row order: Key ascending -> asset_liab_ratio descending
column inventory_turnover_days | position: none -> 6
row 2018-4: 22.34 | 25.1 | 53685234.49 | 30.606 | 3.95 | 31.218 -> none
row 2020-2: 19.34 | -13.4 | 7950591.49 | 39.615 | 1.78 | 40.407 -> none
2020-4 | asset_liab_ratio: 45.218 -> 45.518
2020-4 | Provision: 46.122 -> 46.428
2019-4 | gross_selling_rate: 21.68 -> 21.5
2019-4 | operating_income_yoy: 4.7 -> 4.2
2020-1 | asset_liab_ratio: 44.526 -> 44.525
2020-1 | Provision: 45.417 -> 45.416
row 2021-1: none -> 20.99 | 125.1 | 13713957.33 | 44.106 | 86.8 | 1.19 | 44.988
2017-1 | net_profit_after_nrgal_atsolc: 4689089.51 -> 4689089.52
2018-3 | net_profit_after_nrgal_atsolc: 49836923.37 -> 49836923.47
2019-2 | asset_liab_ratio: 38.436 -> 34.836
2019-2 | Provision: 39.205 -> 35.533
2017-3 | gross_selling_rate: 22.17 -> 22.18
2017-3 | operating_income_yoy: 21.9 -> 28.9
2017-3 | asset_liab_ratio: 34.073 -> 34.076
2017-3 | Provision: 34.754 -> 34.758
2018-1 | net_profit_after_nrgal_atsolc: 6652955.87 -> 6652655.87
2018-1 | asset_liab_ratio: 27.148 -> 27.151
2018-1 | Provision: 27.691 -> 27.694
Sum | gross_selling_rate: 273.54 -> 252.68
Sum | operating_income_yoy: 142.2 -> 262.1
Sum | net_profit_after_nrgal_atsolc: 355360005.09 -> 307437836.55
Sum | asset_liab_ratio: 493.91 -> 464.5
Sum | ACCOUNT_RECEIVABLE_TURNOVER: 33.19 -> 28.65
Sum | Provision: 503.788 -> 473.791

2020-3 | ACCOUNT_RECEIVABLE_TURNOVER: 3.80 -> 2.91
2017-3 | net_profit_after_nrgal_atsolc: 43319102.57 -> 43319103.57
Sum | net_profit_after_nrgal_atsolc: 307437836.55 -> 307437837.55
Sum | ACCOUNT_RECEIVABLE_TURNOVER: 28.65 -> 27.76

**Action item**
Repeat the data exactly. Omit nothing.

**Solved exercise**
row order: Key ascending -> asset_liab_ratio descending
column inventory_turnover_days | position: none -> 6
row 2018-4: 22.34 | 25.1 | 53685234.49 | 30.606 | 3.95 | 31.218 -> none
row 2020-2: 19.34 | -13.4 | 7950591.49 | 39.615 | 1.78 | 40.407 -> none
2020-4 | asset_liab_ratio: 45.218 -> 45.518
2020-4 | Provision: 46.122 -> 46.428
2019-4 | gross_selling_rate: 21.68 -> 21.5
2019-4 | operating_income_yoy: 4.7 -> 4.2
2020-1 | asset_liab_ratio: 44.526 -> 44.525
2020-1 | Provision: 45.417 -> 45.416
row 2021-1: none -> 20.99 | 125.1 | 13713957.33 | 44.106 | 86.8 | 1.19 | 44.988
2017-1 | net_profit_after_nrgal_atsolc: 4689089.51 -> 4689089.52
2018-3 | net_profit_after_nrgal_atsolc: 49836923.37 -> 49836923.47
2019-2 | asset_liab_ratio: 38.436 -> 34.836
2019-2 | Provision: 39.205 -> 35.533
2017-3 | gross_selling_rate: 22.17 -> 22.18
2017-3 | operating_income_yoy: 21.9 -> 28.9
2017-3 | asset_liab_ratio: 34.073 -> 34.076
2017-3 | Provision: 34.754 -> 34.758
2018-1 | net_profit_after_nrgal_atsolc: 6652955.87 -> 6652655.87
2018-1 | asset_liab_ratio: 27.148 -> 27.151
2018-1 | Provision: 27.691 -> 27.694
Sum | gross_selling_rate: 273.54 -> 252.68
Sum | operating_income_yoy: 142.2 -> 262.1
Sum | net_profit_after_nrgal_atsolc: 355360005.09 -> 307437836.55
Sum | asset_liab_ratio: 493.91 -> 464.5
Sum | ACCOUNT_RECEIVABLE_TURNOVER: 33.19 -> 28.65
Sum | Provision: 503.788 -> 473.791

2020-3 | ACCOUNT_RECEIVABLE_TURNOVER: 3.80 -> 2.91
2017-3 | net_profit_after_nrgal_atsolc: 43319102.57 -> 43319103.57
Sum | net_profit_after_nrgal_atsolc: 307437836.55 -> 307437837.55
Sum | ACCOUNT_RECEIVABLE_TURNOVER: 28.65 -> 27.76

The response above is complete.